Each line below should be retyped exactly, with no pictures.

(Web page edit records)
=== Section Start ===

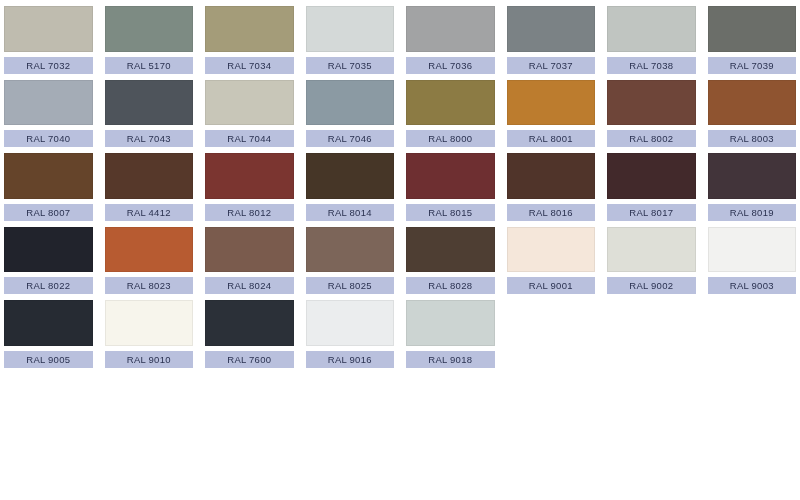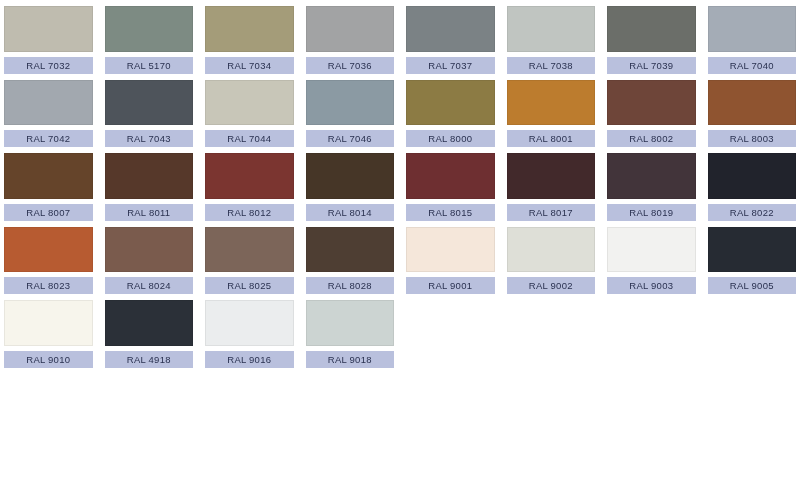--- a/index.html
+++ b/index.html
@@ -68,44 +68,44 @@
     </div>
     <div class="swatch-cell">
       <div class="swatch-color" style="background: rgb(125, 139, 131);"></div>
       <div class="swatch-label">RAL 5170</div>
     </div>
     <div class="swatch-cell">
       <div class="swatch-color" style="background: rgb(164, 156, 121);"></div>
       <div class="swatch-label">RAL 7034</div>
     </div>
     <div class="swatch-cell">
+      <div class="swatch-color" style="background: rgb(212, 217, 216);"></div>
+      <div class="swatch-label">RAL 7035</div>
+    </div>
+    <div class="swatch-cell">
       <div class="swatch-color" style="background: rgb(162, 163, 164);"></div>
       <div class="swatch-label">RAL 7036</div>
     </div>
     <div class="swatch-cell">
       <div class="swatch-color" style="background: rgb(123, 130, 133);"></div>
       <div class="swatch-label">RAL 7037</div>
     </div>
     <div class="swatch-cell">
       <div class="swatch-color" style="background: rgb(192, 197, 193);"></div>
       <div class="swatch-label">RAL 7038</div>
     </div>
     <div class="swatch-cell">
       <div class="swatch-color" style="background: rgb(107, 110, 105);"></div>
       <div class="swatch-label">RAL 7039</div>
     </div>
     <div class="swatch-cell">
       <div class="swatch-color" style="background: rgb(164, 172, 182);"></div>
       <div class="swatch-label">RAL 7040</div>
     </div>
     <div class="swatch-cell">
-      <div class="swatch-color" style="background: rgb(162, 168, 175);"></div>
-      <div class="swatch-label">RAL 7042</div>
-    </div>
-    <div class="swatch-cell">
       <div class="swatch-color" style="background: rgb(78, 84, 91);"></div>
       <div class="swatch-label">RAL 7043</div>
     </div>
     <div class="swatch-cell">
       <div class="swatch-color" style="background: rgb(200, 198, 184);"></div>
       <div class="swatch-label">RAL 7044</div>
     </div>
     <div class="swatch-cell">
       <div class="swatch-color" style="background: rgb(139, 154, 163);"></div>
       <div class="swatch-label">RAL 7046</div>
@@ -125,35 +125,39 @@
     <div class="swatch-cell">
       <div class="swatch-color" style="background: rgb(143, 84, 48);"></div>
       <div class="swatch-label">RAL 8003</div>
     </div>
     <div class="swatch-cell">
       <div class="swatch-color" style="background: rgb(101, 68, 42);"></div>
       <div class="swatch-label">RAL 8007</div>
     </div>
     <div class="swatch-cell">
       <div class="swatch-color" style="background: rgb(86, 56, 42);"></div>
-      <div class="swatch-label">RAL 8011</div>
+      <div class="swatch-label">RAL 4412</div>
     </div>
     <div class="swatch-cell">
       <div class="swatch-color" style="background: rgb(123, 53, 48);"></div>
       <div class="swatch-label">RAL 8012</div>
     </div>
     <div class="swatch-cell">
       <div class="swatch-color" style="background: rgb(70, 54, 39);"></div>
       <div class="swatch-label">RAL 8014</div>
     </div>
     <div class="swatch-cell">
       <div class="swatch-color" style="background: rgb(110, 47, 49);"></div>
       <div class="swatch-label">RAL 8015</div>
     </div>
     <div class="swatch-cell">
+      <div class="swatch-color" style="background: rgb(80, 52, 42);"></div>
+      <div class="swatch-label">RAL 8016</div>
+    </div>
+    <div class="swatch-cell">
       <div class="swatch-color" style="background: rgb(66, 41, 43);"></div>
       <div class="swatch-label">RAL 8017</div>
     </div>
     <div class="swatch-cell">
       <div class="swatch-color" style="background: rgb(66, 52, 58);"></div>
       <div class="swatch-label">RAL 8019</div>
     </div>
     <div class="swatch-cell">
       <div class="swatch-color" style="background: rgb(33, 35, 44);"></div>
       <div class="swatch-label">RAL 8022</div>
@@ -189,21 +193,21 @@
     <div class="swatch-cell">
       <div class="swatch-color" style="background: rgb(38, 43, 51);"></div>
       <div class="swatch-label">RAL 9005</div>
     </div>
     <div class="swatch-cell">
       <div class="swatch-color" style="background: rgb(247, 245, 236);"></div>
       <div class="swatch-label">RAL 9010</div>
     </div>
     <div class="swatch-cell">
       <div class="swatch-color" style="background: rgb(43, 48, 56);"></div>
-      <div class="swatch-label">RAL 4918</div>
+      <div class="swatch-label">RAL 7600</div>
     </div>
     <div class="swatch-cell">
       <div class="swatch-color" style="background: rgb(235, 237, 238);"></div>
       <div class="swatch-label">RAL 9016</div>
     </div>
     <div class="swatch-cell">
       <div class="swatch-color" style="background: rgb(204, 212, 210);"></div>
       <div class="swatch-label">RAL 9018</div>
     </div>
   </div>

=== Section End ===

▸ **Finished task**:
--- a/index.html
+++ b/index.html
@@ -68,44 +68,44 @@
     </div>
     <div class="swatch-cell">
       <div class="swatch-color" style="background: rgb(125, 139, 131);"></div>
       <div class="swatch-label">RAL 5170</div>
     </div>
     <div class="swatch-cell">
       <div class="swatch-color" style="background: rgb(164, 156, 121);"></div>
       <div class="swatch-label">RAL 7034</div>
     </div>
     <div class="swatch-cell">
+      <div class="swatch-color" style="background: rgb(212, 217, 216);"></div>
+      <div class="swatch-label">RAL 7035</div>
+    </div>
+    <div class="swatch-cell">
       <div class="swatch-color" style="background: rgb(162, 163, 164);"></div>
       <div class="swatch-label">RAL 7036</div>
     </div>
     <div class="swatch-cell">
       <div class="swatch-color" style="background: rgb(123, 130, 133);"></div>
       <div class="swatch-label">RAL 7037</div>
     </div>
     <div class="swatch-cell">
       <div class="swatch-color" style="background: rgb(192, 197, 193);"></div>
       <div class="swatch-label">RAL 7038</div>
     </div>
     <div class="swatch-cell">
       <div class="swatch-color" style="background: rgb(107, 110, 105);"></div>
       <div class="swatch-label">RAL 7039</div>
     </div>
     <div class="swatch-cell">
       <div class="swatch-color" style="background: rgb(164, 172, 182);"></div>
       <div class="swatch-label">RAL 7040</div>
     </div>
     <div class="swatch-cell">
-      <div class="swatch-color" style="background: rgb(162, 168, 175);"></div>
-      <div class="swatch-label">RAL 7042</div>
-    </div>
-    <div class="swatch-cell">
       <div class="swatch-color" style="background: rgb(78, 84, 91);"></div>
       <div class="swatch-label">RAL 7043</div>
     </div>
     <div class="swatch-cell">
       <div class="swatch-color" style="background: rgb(200, 198, 184);"></div>
       <div class="swatch-label">RAL 7044</div>
     </div>
     <div class="swatch-cell">
       <div class="swatch-color" style="background: rgb(139, 154, 163);"></div>
       <div class="swatch-label">RAL 7046</div>
@@ -125,35 +125,39 @@
     <div class="swatch-cell">
       <div class="swatch-color" style="background: rgb(143, 84, 48);"></div>
       <div class="swatch-label">RAL 8003</div>
     </div>
     <div class="swatch-cell">
       <div class="swatch-color" style="background: rgb(101, 68, 42);"></div>
       <div class="swatch-label">RAL 8007</div>
     </div>
     <div class="swatch-cell">
       <div class="swatch-color" style="background: rgb(86, 56, 42);"></div>
-      <div class="swatch-label">RAL 8011</div>
+      <div class="swatch-label">RAL 4412</div>
     </div>
     <div class="swatch-cell">
       <div class="swatch-color" style="background: rgb(123, 53, 48);"></div>
       <div class="swatch-label">RAL 8012</div>
     </div>
     <div class="swatch-cell">
       <div class="swatch-color" style="background: rgb(70, 54, 39);"></div>
       <div class="swatch-label">RAL 8014</div>
     </div>
     <div class="swatch-cell">
       <div class="swatch-color" style="background: rgb(110, 47, 49);"></div>
       <div class="swatch-label">RAL 8015</div>
     </div>
     <div class="swatch-cell">
+      <div class="swatch-color" style="background: rgb(80, 52, 42);"></div>
+      <div class="swatch-label">RAL 8016</div>
+    </div>
+    <div class="swatch-cell">
       <div class="swatch-color" style="background: rgb(66, 41, 43);"></div>
       <div class="swatch-label">RAL 8017</div>
     </div>
     <div class="swatch-cell">
       <div class="swatch-color" style="background: rgb(66, 52, 58);"></div>
       <div class="swatch-label">RAL 8019</div>
     </div>
     <div class="swatch-cell">
       <div class="swatch-color" style="background: rgb(33, 35, 44);"></div>
       <div class="swatch-label">RAL 8022</div>
@@ -189,21 +193,21 @@
     <div class="swatch-cell">
       <div class="swatch-color" style="background: rgb(38, 43, 51);"></div>
       <div class="swatch-label">RAL 9005</div>
     </div>
     <div class="swatch-cell">
       <div class="swatch-color" style="background: rgb(247, 245, 236);"></div>
       <div class="swatch-label">RAL 9010</div>
     </div>
     <div class="swatch-cell">
       <div class="swatch-color" style="background: rgb(43, 48, 56);"></div>
-      <div class="swatch-label">RAL 4918</div>
+      <div class="swatch-label">RAL 7600</div>
     </div>
     <div class="swatch-cell">
       <div class="swatch-color" style="background: rgb(235, 237, 238);"></div>
       <div class="swatch-label">RAL 9016</div>
     </div>
     <div class="swatch-cell">
       <div class="swatch-color" style="background: rgb(204, 212, 210);"></div>
       <div class="swatch-label">RAL 9018</div>
     </div>
   </div>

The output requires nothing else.